Locate, in the data below, the line that contains "Instant Up &" and the line that contains "FIGURA POP NBA"; reproduce exactly those two lines and every line between them, nothing more.

==== SUPPLIED ENTRIES

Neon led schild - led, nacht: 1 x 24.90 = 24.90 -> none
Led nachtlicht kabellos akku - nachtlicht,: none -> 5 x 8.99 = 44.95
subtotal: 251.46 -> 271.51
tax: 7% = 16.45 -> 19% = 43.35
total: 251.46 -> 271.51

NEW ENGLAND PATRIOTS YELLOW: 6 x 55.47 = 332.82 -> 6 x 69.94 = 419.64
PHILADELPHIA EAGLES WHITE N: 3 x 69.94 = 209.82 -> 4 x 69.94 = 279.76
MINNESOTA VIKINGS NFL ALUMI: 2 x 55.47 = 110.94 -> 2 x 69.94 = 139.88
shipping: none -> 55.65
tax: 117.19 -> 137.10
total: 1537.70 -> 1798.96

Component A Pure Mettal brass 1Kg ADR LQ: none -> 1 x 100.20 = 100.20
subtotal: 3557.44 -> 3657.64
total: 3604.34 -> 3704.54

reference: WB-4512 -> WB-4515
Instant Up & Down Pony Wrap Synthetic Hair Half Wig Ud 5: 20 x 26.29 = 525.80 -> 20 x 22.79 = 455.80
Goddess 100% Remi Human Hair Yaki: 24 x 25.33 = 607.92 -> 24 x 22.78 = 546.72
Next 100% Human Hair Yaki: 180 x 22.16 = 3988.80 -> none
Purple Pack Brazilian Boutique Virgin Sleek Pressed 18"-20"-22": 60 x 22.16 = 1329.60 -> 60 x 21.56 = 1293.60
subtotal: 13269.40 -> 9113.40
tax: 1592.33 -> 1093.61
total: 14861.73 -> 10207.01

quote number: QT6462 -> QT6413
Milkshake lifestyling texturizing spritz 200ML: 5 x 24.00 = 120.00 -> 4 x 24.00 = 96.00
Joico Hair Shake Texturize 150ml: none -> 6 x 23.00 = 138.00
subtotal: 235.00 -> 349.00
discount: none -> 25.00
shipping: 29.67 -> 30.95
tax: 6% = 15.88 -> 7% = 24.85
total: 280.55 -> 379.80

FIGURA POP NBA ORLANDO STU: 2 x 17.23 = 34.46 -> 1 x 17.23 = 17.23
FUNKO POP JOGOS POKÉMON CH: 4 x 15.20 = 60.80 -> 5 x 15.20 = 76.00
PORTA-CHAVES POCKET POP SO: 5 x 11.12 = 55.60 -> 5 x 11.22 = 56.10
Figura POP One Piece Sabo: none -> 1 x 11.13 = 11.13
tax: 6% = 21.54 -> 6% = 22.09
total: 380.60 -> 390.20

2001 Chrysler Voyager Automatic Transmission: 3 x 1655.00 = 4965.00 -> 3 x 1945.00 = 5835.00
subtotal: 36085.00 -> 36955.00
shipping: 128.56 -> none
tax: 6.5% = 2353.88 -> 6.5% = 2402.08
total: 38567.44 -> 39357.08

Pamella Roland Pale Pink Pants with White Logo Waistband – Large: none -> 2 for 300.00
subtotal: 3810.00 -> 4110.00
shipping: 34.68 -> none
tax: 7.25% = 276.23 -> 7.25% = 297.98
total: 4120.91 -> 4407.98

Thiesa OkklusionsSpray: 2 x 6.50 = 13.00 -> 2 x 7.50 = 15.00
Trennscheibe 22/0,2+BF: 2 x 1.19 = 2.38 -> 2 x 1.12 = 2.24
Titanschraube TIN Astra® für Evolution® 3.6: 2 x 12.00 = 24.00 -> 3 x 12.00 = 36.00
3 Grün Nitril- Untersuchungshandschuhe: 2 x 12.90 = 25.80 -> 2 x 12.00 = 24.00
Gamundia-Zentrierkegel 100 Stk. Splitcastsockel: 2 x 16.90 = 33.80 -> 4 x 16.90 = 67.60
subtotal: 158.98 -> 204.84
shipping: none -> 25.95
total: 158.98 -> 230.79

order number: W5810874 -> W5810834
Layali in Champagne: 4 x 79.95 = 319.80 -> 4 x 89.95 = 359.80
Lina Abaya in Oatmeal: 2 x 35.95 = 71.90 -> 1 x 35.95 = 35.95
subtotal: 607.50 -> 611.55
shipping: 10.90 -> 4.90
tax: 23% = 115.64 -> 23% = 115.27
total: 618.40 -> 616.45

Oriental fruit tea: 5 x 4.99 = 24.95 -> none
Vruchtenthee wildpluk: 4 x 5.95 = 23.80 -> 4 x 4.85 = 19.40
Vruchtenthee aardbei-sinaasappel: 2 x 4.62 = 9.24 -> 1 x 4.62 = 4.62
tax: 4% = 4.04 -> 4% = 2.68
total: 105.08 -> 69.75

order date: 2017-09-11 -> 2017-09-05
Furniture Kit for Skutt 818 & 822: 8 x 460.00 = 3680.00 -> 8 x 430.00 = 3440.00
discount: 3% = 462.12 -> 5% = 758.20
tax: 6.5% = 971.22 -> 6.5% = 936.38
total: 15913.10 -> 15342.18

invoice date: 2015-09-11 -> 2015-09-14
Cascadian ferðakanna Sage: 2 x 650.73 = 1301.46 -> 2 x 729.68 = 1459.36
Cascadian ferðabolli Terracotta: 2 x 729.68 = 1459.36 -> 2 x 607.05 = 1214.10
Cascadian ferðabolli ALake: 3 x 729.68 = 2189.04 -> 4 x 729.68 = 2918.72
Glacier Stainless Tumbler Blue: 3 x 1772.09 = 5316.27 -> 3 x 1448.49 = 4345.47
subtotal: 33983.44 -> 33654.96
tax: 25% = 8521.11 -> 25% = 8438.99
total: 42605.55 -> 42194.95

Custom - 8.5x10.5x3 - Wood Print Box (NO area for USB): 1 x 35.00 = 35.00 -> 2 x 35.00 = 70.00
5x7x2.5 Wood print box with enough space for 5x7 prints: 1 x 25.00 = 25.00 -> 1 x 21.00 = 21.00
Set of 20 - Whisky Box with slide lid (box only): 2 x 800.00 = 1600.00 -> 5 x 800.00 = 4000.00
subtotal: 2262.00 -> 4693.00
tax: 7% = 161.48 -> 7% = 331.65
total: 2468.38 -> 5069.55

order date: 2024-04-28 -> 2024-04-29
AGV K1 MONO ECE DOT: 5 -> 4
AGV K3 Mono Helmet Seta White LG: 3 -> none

========

> SOLUTION TO THIS EXERCISE
Instant Up & Down Pony Wrap Synthetic Hair Half Wig Ud 5: 20 x 26.29 = 525.80 -> 20 x 22.79 = 455.80
Goddess 100% Remi Human Hair Yaki: 24 x 25.33 = 607.92 -> 24 x 22.78 = 546.72
Next 100% Human Hair Yaki: 180 x 22.16 = 3988.80 -> none
Purple Pack Brazilian Boutique Virgin Sleek Pressed 18"-20"-22": 60 x 22.16 = 1329.60 -> 60 x 21.56 = 1293.60
subtotal: 13269.40 -> 9113.40
tax: 1592.33 -> 1093.61
total: 14861.73 -> 10207.01

quote number: QT6462 -> QT6413
Milkshake lifestyling texturizing spritz 200ML: 5 x 24.00 = 120.00 -> 4 x 24.00 = 96.00
Joico Hair Shake Texturize 150ml: none -> 6 x 23.00 = 138.00
subtotal: 235.00 -> 349.00
discount: none -> 25.00
shipping: 29.67 -> 30.95
tax: 6% = 15.88 -> 7% = 24.85
total: 280.55 -> 379.80

FIGURA POP NBA ORLANDO STU: 2 x 17.23 = 34.46 -> 1 x 17.23 = 17.23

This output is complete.